Input for this task: Begin

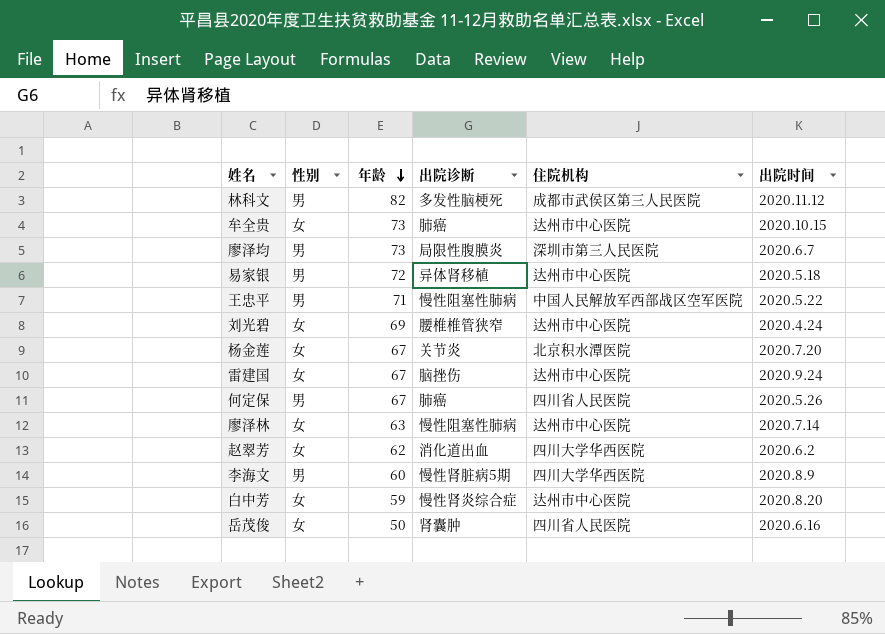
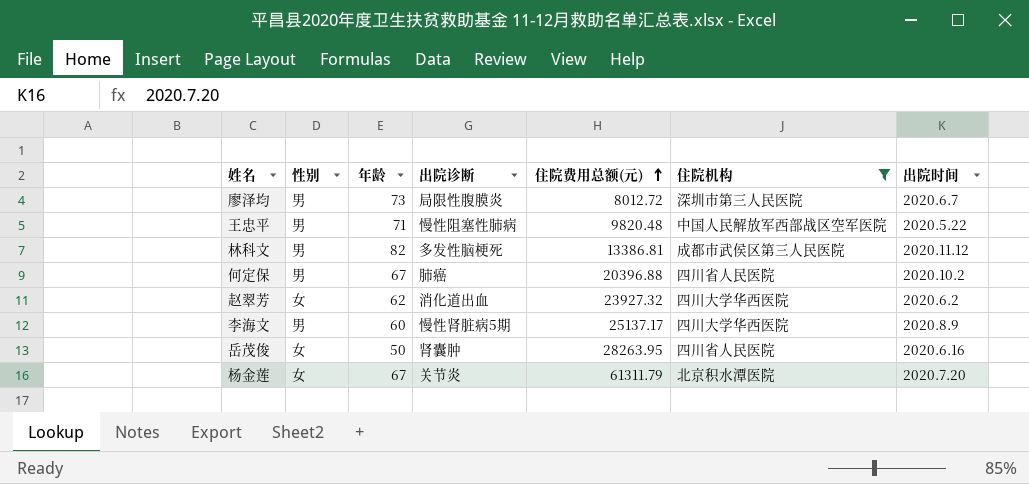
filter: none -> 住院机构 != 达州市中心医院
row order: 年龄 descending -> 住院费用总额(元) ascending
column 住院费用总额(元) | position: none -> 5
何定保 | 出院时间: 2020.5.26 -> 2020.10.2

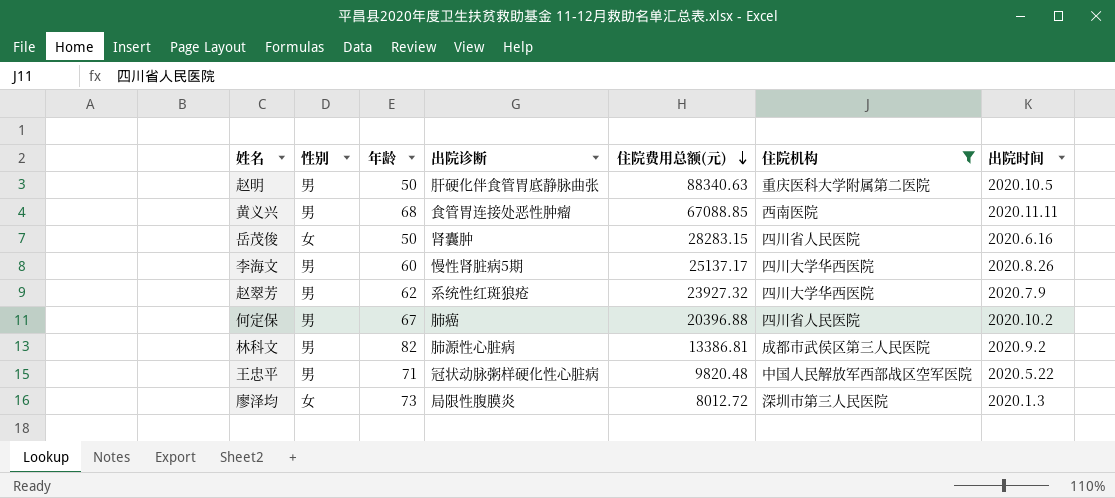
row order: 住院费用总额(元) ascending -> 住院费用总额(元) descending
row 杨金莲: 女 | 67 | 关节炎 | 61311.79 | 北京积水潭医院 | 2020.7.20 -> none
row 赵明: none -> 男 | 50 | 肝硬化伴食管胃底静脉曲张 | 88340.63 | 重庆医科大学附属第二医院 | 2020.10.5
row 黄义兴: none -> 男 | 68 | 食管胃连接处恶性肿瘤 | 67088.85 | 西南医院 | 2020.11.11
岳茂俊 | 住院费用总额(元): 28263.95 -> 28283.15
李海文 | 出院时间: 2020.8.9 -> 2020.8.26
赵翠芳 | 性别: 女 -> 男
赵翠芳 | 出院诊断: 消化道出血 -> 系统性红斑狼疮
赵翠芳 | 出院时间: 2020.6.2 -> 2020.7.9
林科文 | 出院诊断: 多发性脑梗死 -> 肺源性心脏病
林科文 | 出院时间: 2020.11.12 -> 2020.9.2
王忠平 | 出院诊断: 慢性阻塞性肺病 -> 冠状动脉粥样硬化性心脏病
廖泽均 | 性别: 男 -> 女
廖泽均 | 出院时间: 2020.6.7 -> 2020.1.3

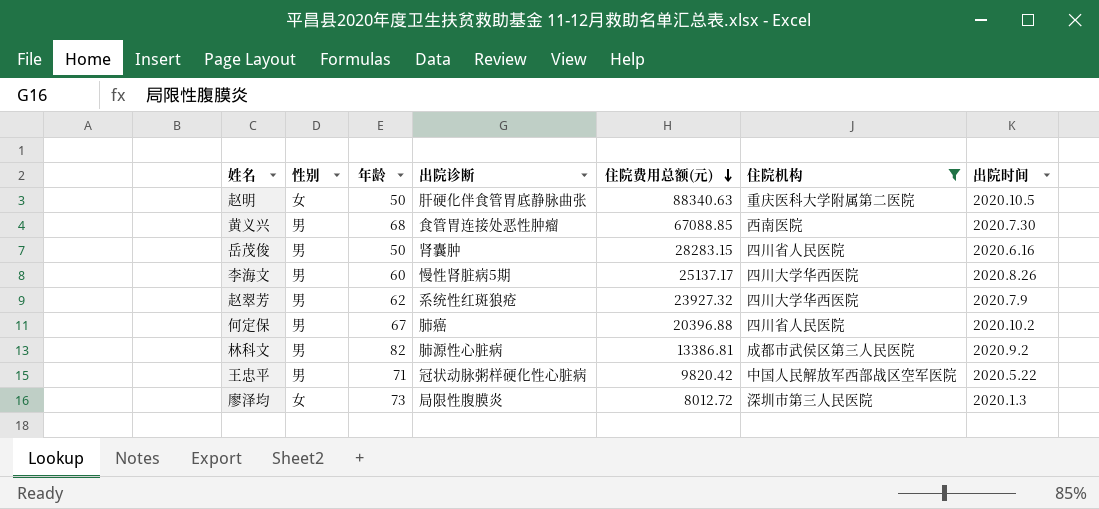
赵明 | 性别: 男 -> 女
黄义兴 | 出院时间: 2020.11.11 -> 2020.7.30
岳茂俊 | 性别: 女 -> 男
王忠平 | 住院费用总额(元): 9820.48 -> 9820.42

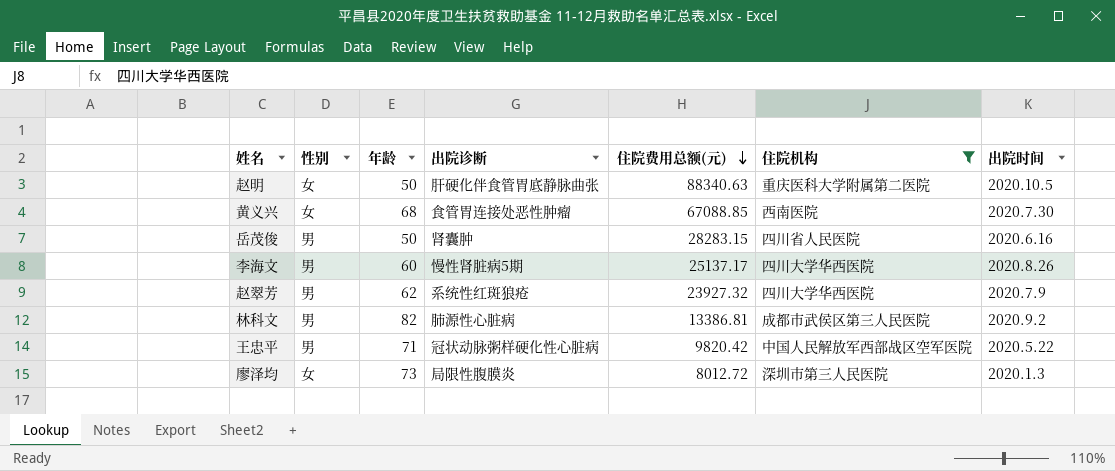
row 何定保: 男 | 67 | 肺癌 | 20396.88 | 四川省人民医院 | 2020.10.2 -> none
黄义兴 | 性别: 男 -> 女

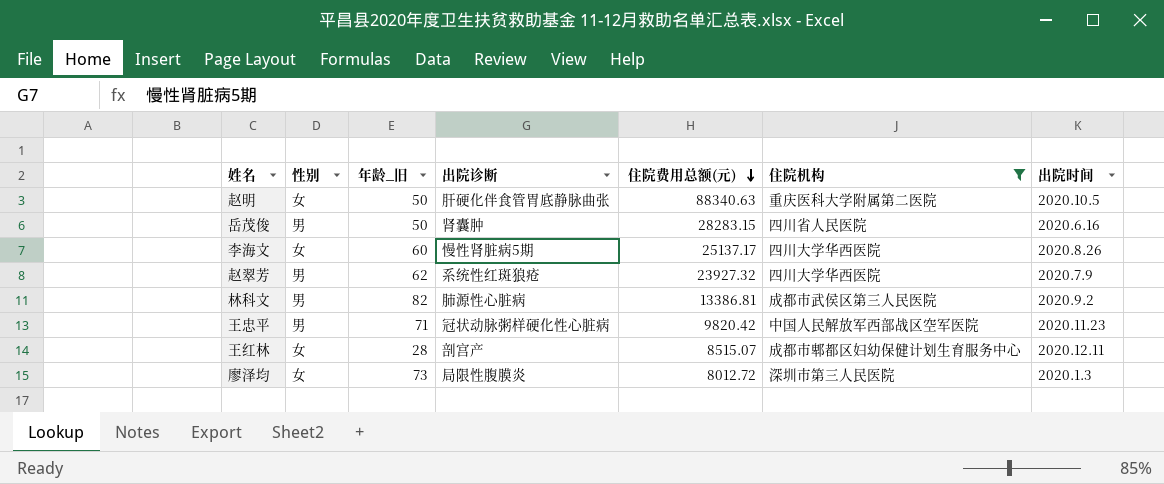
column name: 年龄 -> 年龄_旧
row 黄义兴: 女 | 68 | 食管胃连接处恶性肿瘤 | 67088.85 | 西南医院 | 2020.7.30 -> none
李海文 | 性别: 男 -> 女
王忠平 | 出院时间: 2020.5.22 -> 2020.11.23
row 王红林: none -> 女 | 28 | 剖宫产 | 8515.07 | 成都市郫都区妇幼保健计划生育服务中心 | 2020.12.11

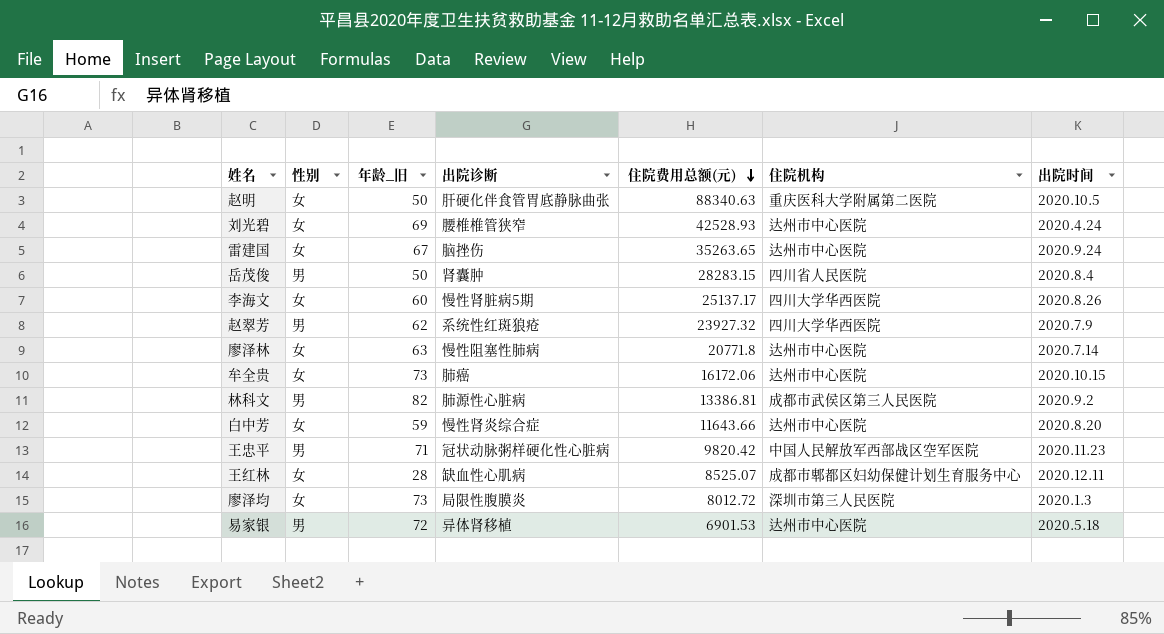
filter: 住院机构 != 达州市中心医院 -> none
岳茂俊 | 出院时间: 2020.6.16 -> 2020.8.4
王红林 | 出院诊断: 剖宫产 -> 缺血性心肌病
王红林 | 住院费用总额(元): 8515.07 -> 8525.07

Input for this task: End

#### [Required work]
Whenever a line of the entries contains the string "filter", copy that line.

#### [Result of the task]
filter: none -> 住院机构 != 达州市中心医院
filter: 住院机构 != 达州市中心医院 -> none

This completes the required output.